Version comparison data:
== Segment start ==

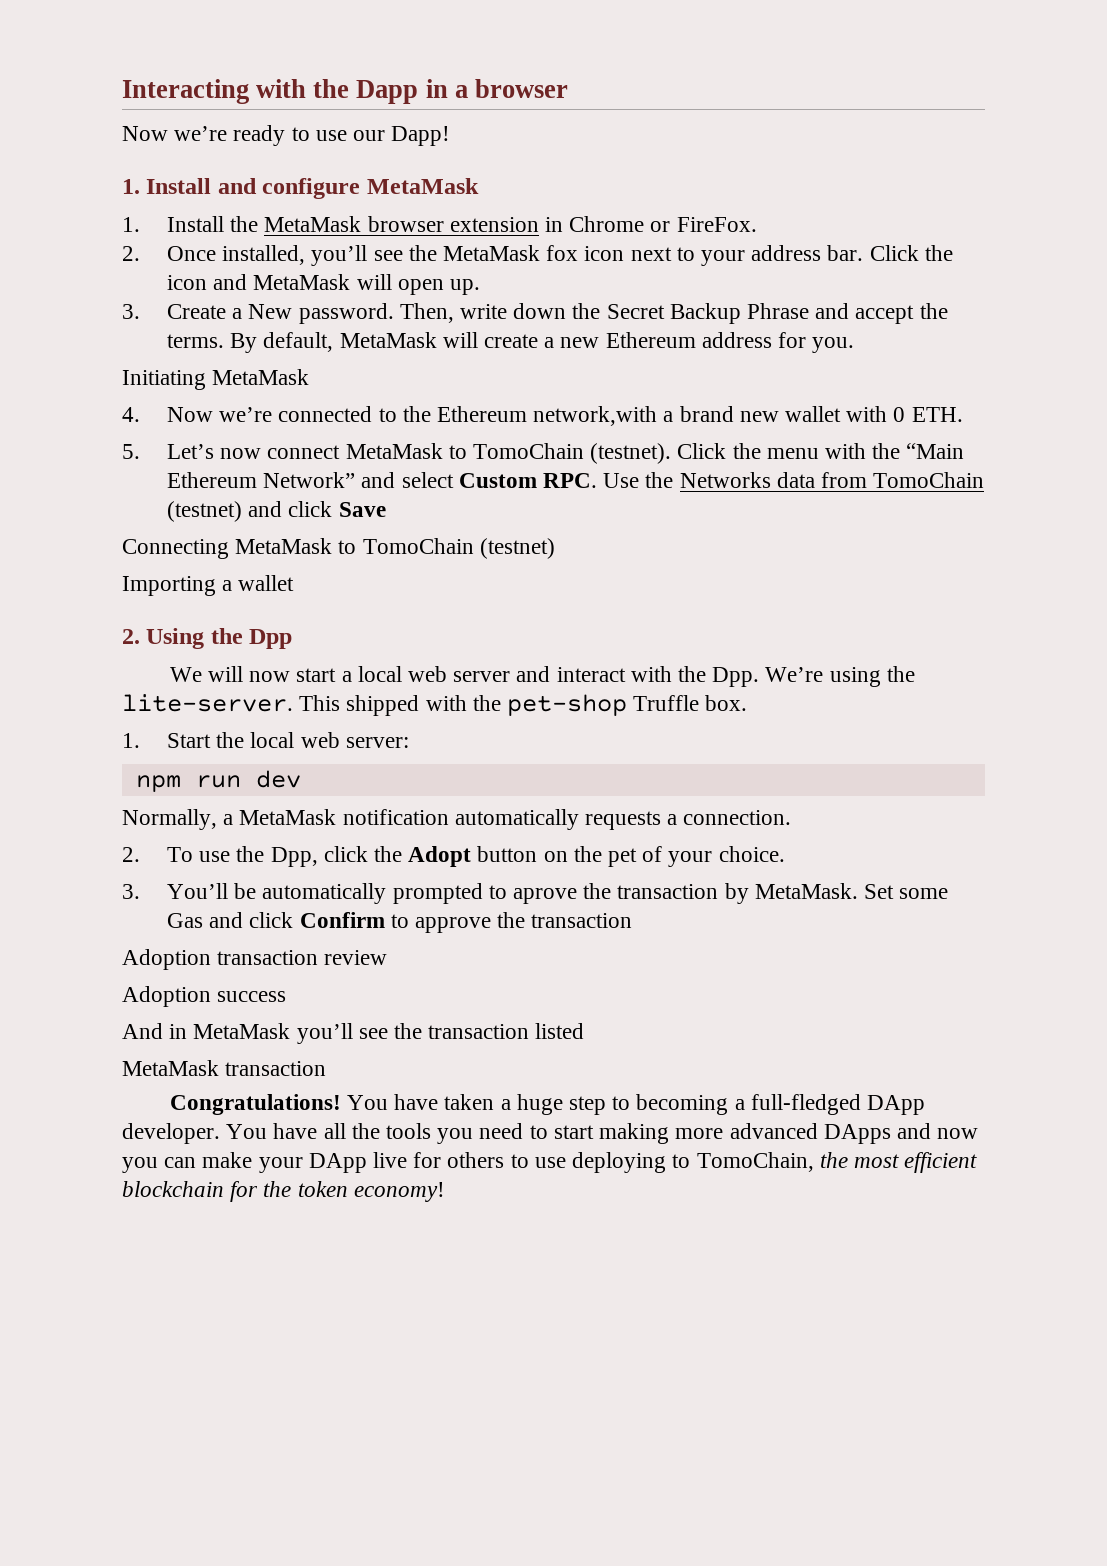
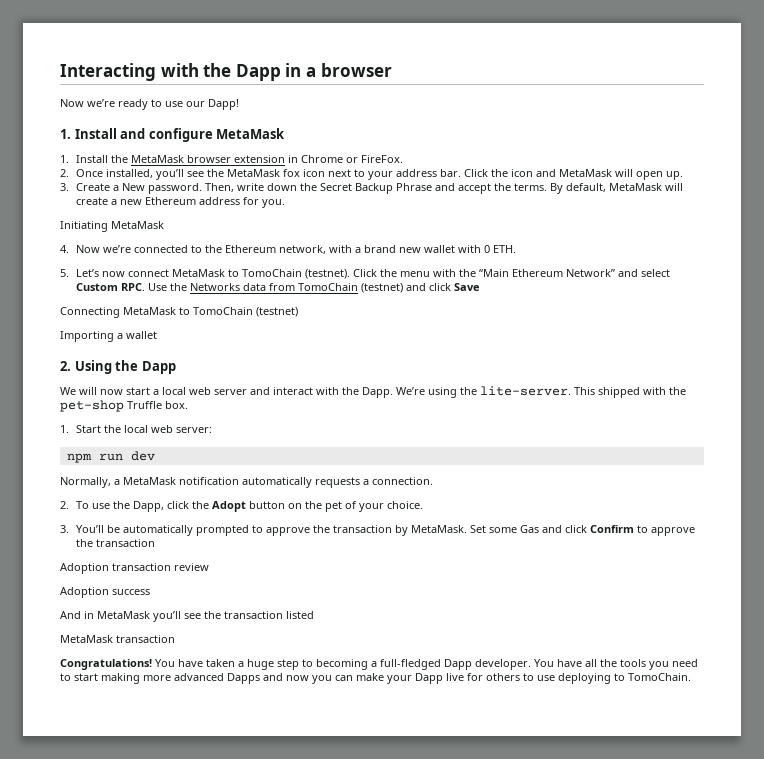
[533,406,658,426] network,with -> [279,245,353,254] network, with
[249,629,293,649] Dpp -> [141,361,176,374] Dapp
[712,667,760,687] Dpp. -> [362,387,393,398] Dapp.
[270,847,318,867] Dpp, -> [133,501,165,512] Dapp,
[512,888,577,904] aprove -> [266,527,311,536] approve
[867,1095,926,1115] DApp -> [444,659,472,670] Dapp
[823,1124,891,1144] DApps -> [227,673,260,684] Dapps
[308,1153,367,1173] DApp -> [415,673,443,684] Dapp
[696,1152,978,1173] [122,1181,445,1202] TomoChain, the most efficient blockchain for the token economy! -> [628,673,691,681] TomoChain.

== Segment end ==

**To do**
The result should be a precise copy of all the entries, free of pictures.

**Answer to this exercise**
[533,406,658,426] network,with -> [279,245,353,254] network, with
[249,629,293,649] Dpp -> [141,361,176,374] Dapp
[712,667,760,687] Dpp. -> [362,387,393,398] Dapp.
[270,847,318,867] Dpp, -> [133,501,165,512] Dapp,
[512,888,577,904] aprove -> [266,527,311,536] approve
[867,1095,926,1115] DApp -> [444,659,472,670] Dapp
[823,1124,891,1144] DApps -> [227,673,260,684] Dapps
[308,1153,367,1173] DApp -> [415,673,443,684] Dapp
[696,1152,978,1173] [122,1181,445,1202] TomoChain, the most efficient blockchain for the token economy! -> [628,673,691,681] TomoChain.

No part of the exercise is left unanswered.